| RECORD EXCERPTS |
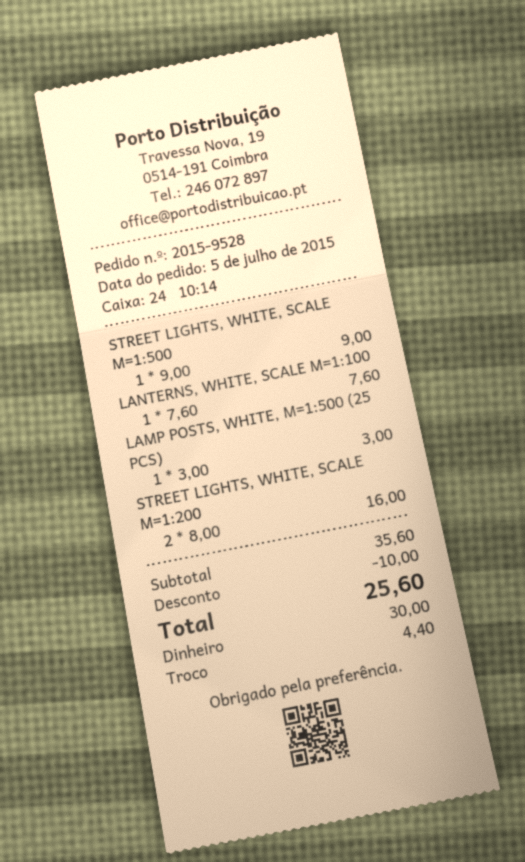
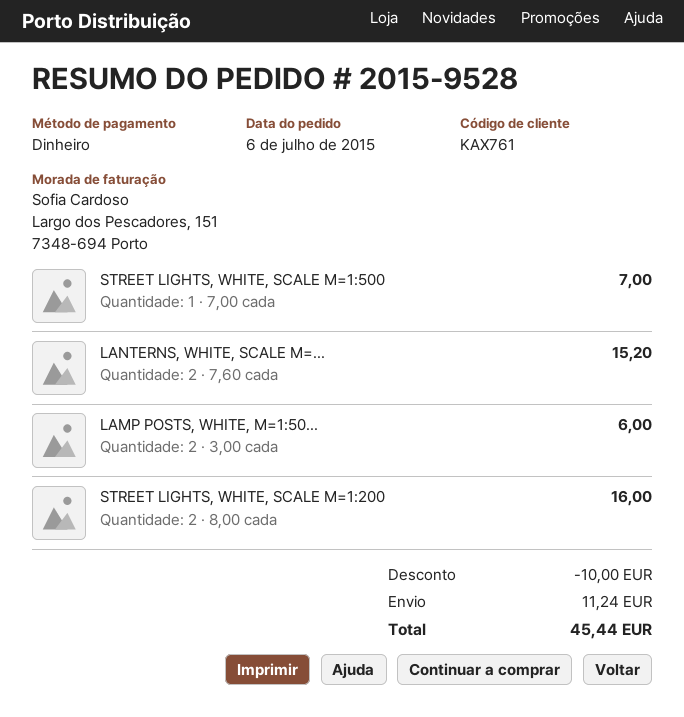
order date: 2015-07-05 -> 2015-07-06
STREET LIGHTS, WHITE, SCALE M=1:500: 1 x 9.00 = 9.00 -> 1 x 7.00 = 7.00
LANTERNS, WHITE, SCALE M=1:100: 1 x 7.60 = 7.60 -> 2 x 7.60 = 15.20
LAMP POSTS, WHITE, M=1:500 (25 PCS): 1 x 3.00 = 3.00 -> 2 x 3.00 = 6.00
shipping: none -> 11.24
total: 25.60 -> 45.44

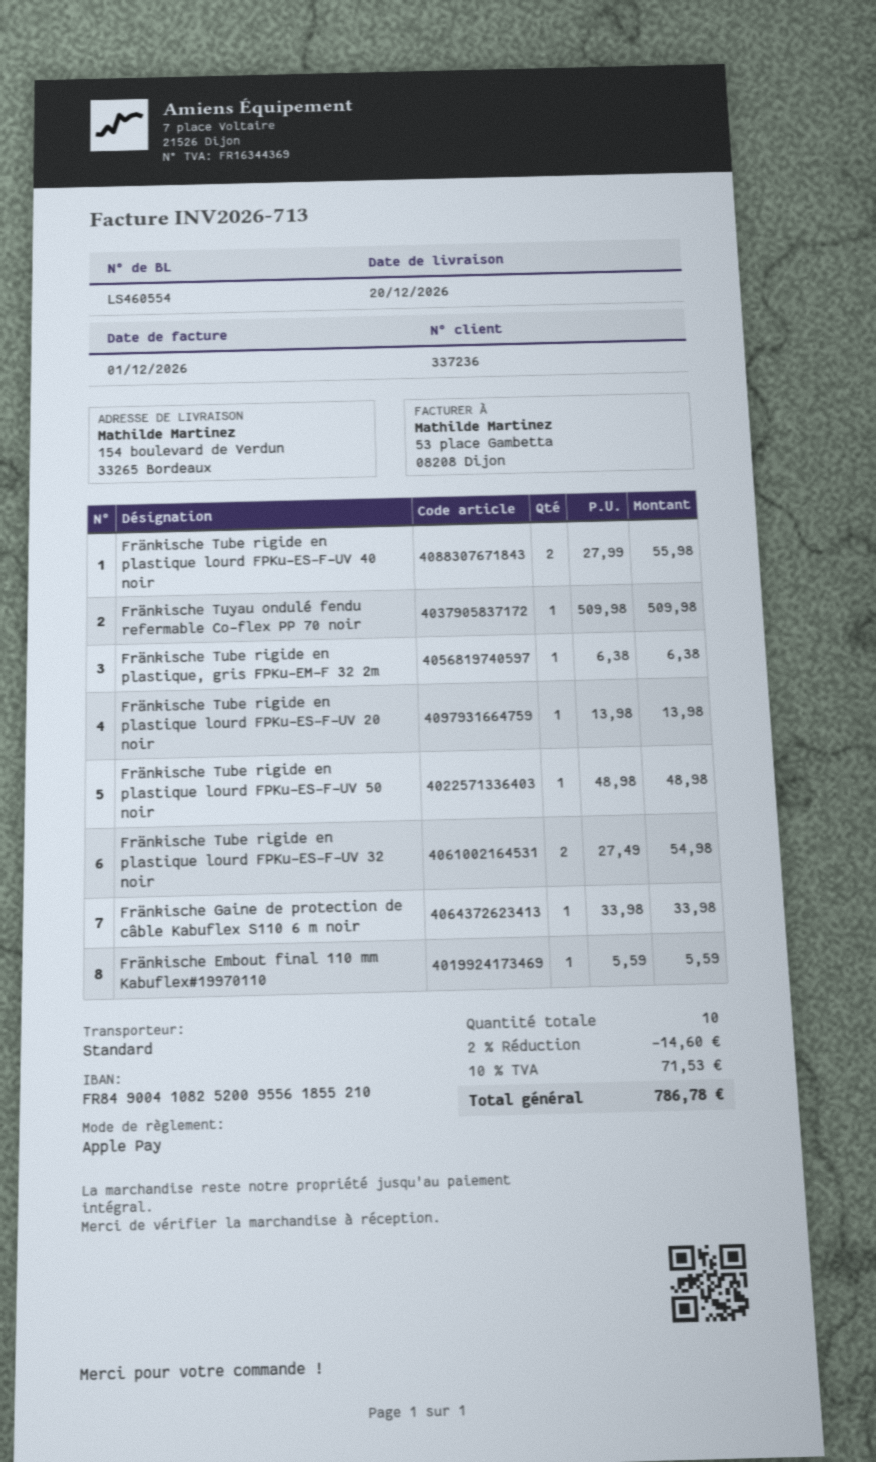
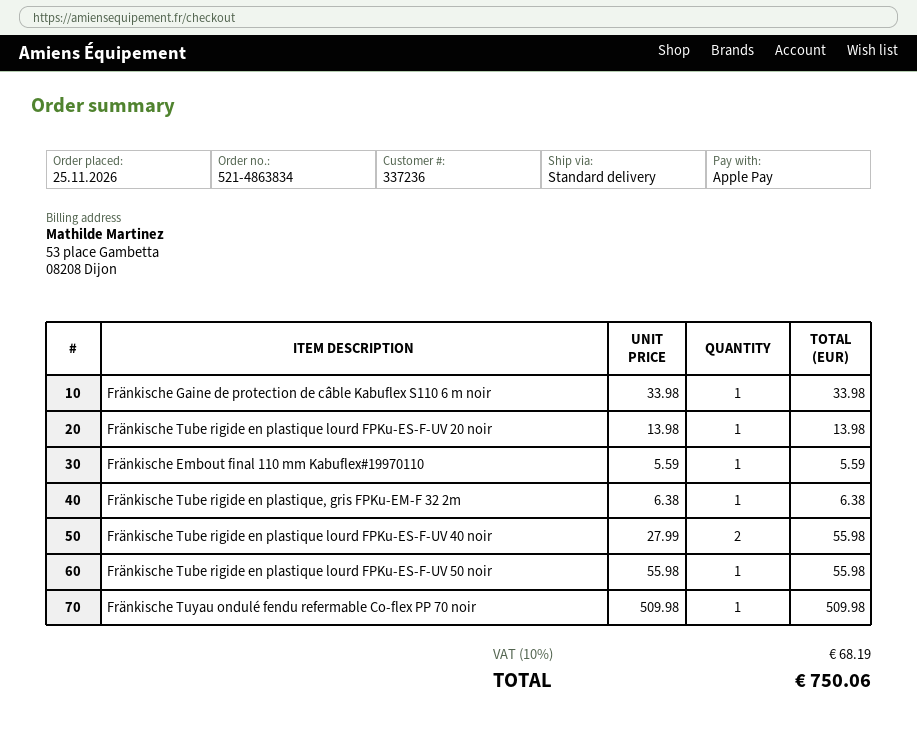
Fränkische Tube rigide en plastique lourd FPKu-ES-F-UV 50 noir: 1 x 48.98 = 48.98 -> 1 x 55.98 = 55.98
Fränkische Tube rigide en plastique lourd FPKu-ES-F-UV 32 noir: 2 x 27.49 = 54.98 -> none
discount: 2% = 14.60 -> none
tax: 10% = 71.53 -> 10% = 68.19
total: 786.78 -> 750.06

| PROBLEM STATEMENT |
Restate word for word only the lines from the one with "shipping: none -> 11.24" through the last line of the material, both included. Any picture should be left out.

| RESULT |
shipping: none -> 11.24
total: 25.60 -> 45.44

Fränkische Tube rigide en plastique lourd FPKu-ES-F-UV 50 noir: 1 x 48.98 = 48.98 -> 1 x 55.98 = 55.98
Fränkische Tube rigide en plastique lourd FPKu-ES-F-UV 32 noir: 2 x 27.49 = 54.98 -> none
discount: 2% = 14.60 -> none
tax: 10% = 71.53 -> 10% = 68.19
total: 786.78 -> 750.06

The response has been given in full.